私の怒鳴り声が家に響いた。息が出来ないくらい泣き、私を置いていくことが決まっているかのようなことばかり言うなまえの首に手を掛けた。こんなことをしたところで、何の脅しにもなりはしないと分かっていたけど、それでも、これ以上は聞きたくもなかった。
だけど、首から感じるはずの脈がなかった。私の望み通りになまえは黙っていた。目からは涙が溢れ落ちており、固く閉ざされている。あんなにも苦しそうにしていたというのに、呼吸を感じない。気配など消せるだけの技量もないはずなのに、この家からは何も感じない。私の呼吸のみが聞こえる。


「なまえ…なまえ!」


なまえを揺さぶっても返答もなければ、身動き一つとらなかった。抱き締めると、確かにまだ温かいというのに、動いていない。腕がダラリと床に落ち、首はぐらぐらと揺れている。
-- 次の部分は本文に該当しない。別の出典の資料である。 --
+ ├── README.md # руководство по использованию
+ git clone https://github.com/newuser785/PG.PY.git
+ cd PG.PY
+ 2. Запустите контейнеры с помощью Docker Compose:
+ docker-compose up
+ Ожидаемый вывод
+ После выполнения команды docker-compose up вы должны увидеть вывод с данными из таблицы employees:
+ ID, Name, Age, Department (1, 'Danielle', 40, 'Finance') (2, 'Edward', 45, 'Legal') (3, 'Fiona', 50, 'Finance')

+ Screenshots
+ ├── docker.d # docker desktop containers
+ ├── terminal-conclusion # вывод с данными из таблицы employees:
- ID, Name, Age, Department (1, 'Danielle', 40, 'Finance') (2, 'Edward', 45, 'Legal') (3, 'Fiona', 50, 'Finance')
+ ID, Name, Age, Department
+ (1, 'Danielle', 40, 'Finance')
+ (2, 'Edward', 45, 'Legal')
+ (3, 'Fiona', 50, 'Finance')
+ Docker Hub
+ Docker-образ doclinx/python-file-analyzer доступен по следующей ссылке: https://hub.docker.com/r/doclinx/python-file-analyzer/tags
何度も見知った屍の動きと同じだった。
私はなまえに最期に何と言った。なまえに最期に何を伝えた。本当は何と伝えたかった。何も、何も伝えられてはいないのではないか。最後まで私はなまえを突き放した。
私はなまえの屍を抱いて声を出して泣いた。後悔と、悔しさと、悲しみ以外感じなかった。どうして私は素直になまえを愛せなかったのだろう。どうして私はなまえに優しく出来なかったのだろう。こんなにも愛していたというのに、どうして私は自分のくだらない矜持を優先してしまったのだろう。後悔は次々に浮かんできて、頭の中を支配した。夜が来て、朝となり、そしてまた夜が来た頃、涙は遂に枯れた。もう視界が霞んでなまえの顔もよく見えない。だけど、脳裏に嫌というほど残って離れない残像はいつも笑っていてくれた。
なまえを抱き抱え、闇に染まった丘で私は苦無を自身の首に入れた。そして、身を投げた。別になまえが最期に言っていた「また会える」という言葉を信じたわけではない。そもそも、首に縄を掛けられて働かされるなんて御免だ。私は奴隷ではない。誇り高きタソガレドキ忍軍の忍び組頭だ。
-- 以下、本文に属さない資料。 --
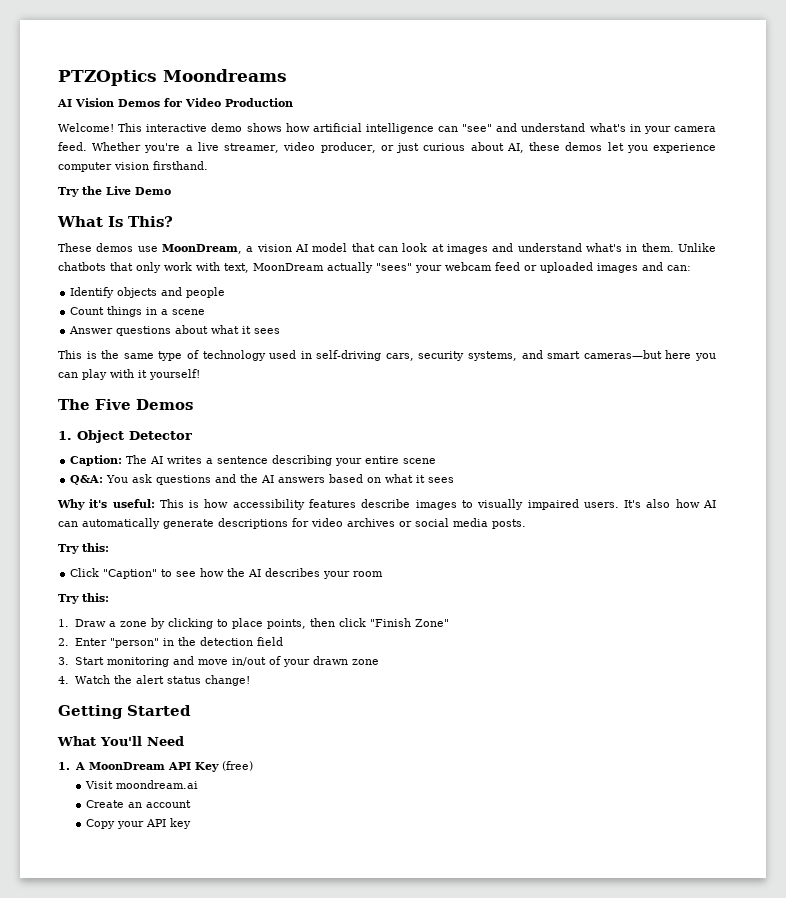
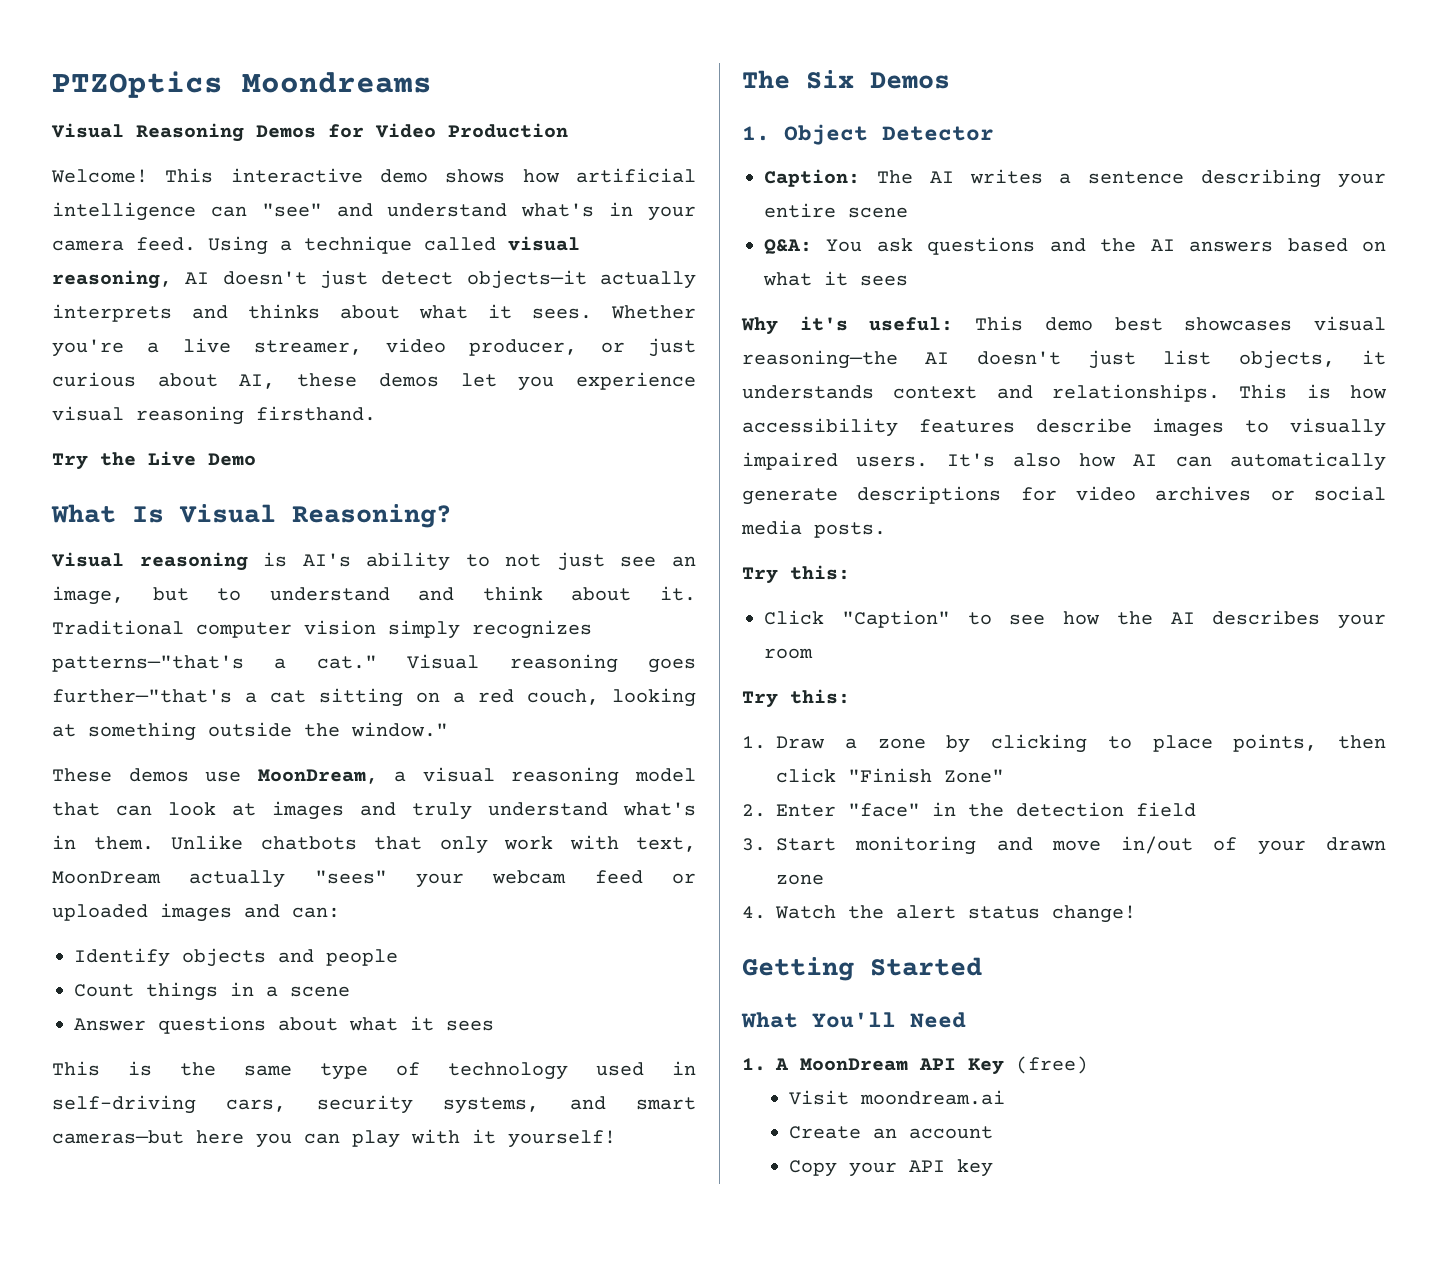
- AI Vision Demos for Video Production
+ Visual Reasoning Demos for Video Production
+ Using a technique called visual reasoning, AI doesn't just detect objects—it actually interprets and thinks about what it sees.
- Whether you're a live streamer, video producer, or just curious about AI, these demos let you experience computer vision firsthand.
+ Whether you're a live streamer, video producer, or just curious about AI, these demos let you experience visual reasoning firsthand.
- What Is This?
+ What Is Visual Reasoning?
+ Visual reasoning is AI's ability to not just see an image, but to understand and think about it. Traditional computer vision simply recognizes patterns—"that's a cat." Visual reasoning goes further—"that's a cat sitting on a red couch, looking at something outside the window."
- These demos use MoonDream, a vision AI model that can look at images and understand what's in them.
+ These demos use MoonDream, a visual reasoning model that can look at images and truly understand what's in them.
- The Five Demos
+ The Six Demos
- Why it's useful: This is how accessibility features describe images to visually impaired users.
+ Why it's useful: This demo best showcases visual reasoning—the AI doesn't just list objects, it understands context and relationships. This is how accessibility features describe images to visually impaired users.
- 2. Enter "person" in the detection field
+ 2. Enter "face" in the detection field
あぁ、だけど、もしも輪廻転生というものがあるのだとすれば私はまたなまえに会いたい。その時は必ず自分の気持ちを素直に伝えよう。私の持てる知識の全てをなまえに授け、甘やかし、そして、片時も離れることなく過ごそう。そうだ、その時はこんな醜い容姿ではなく、誰もが羨む程の容姿になっていたいものだ。そうすればきっと今よりも幾らか自分に自信を持つことが出来るようになり、きっと今よりもずっとなまえの隣に立つに相応しい男でいられるだろうから。
だから、これでお別れだ、なまえ。ごめんね、最期まで私は愚かで。だけど、これだけは信じて欲しい。私はなまえを愛していた。本当はずっと前からなまえだけを愛していたよ。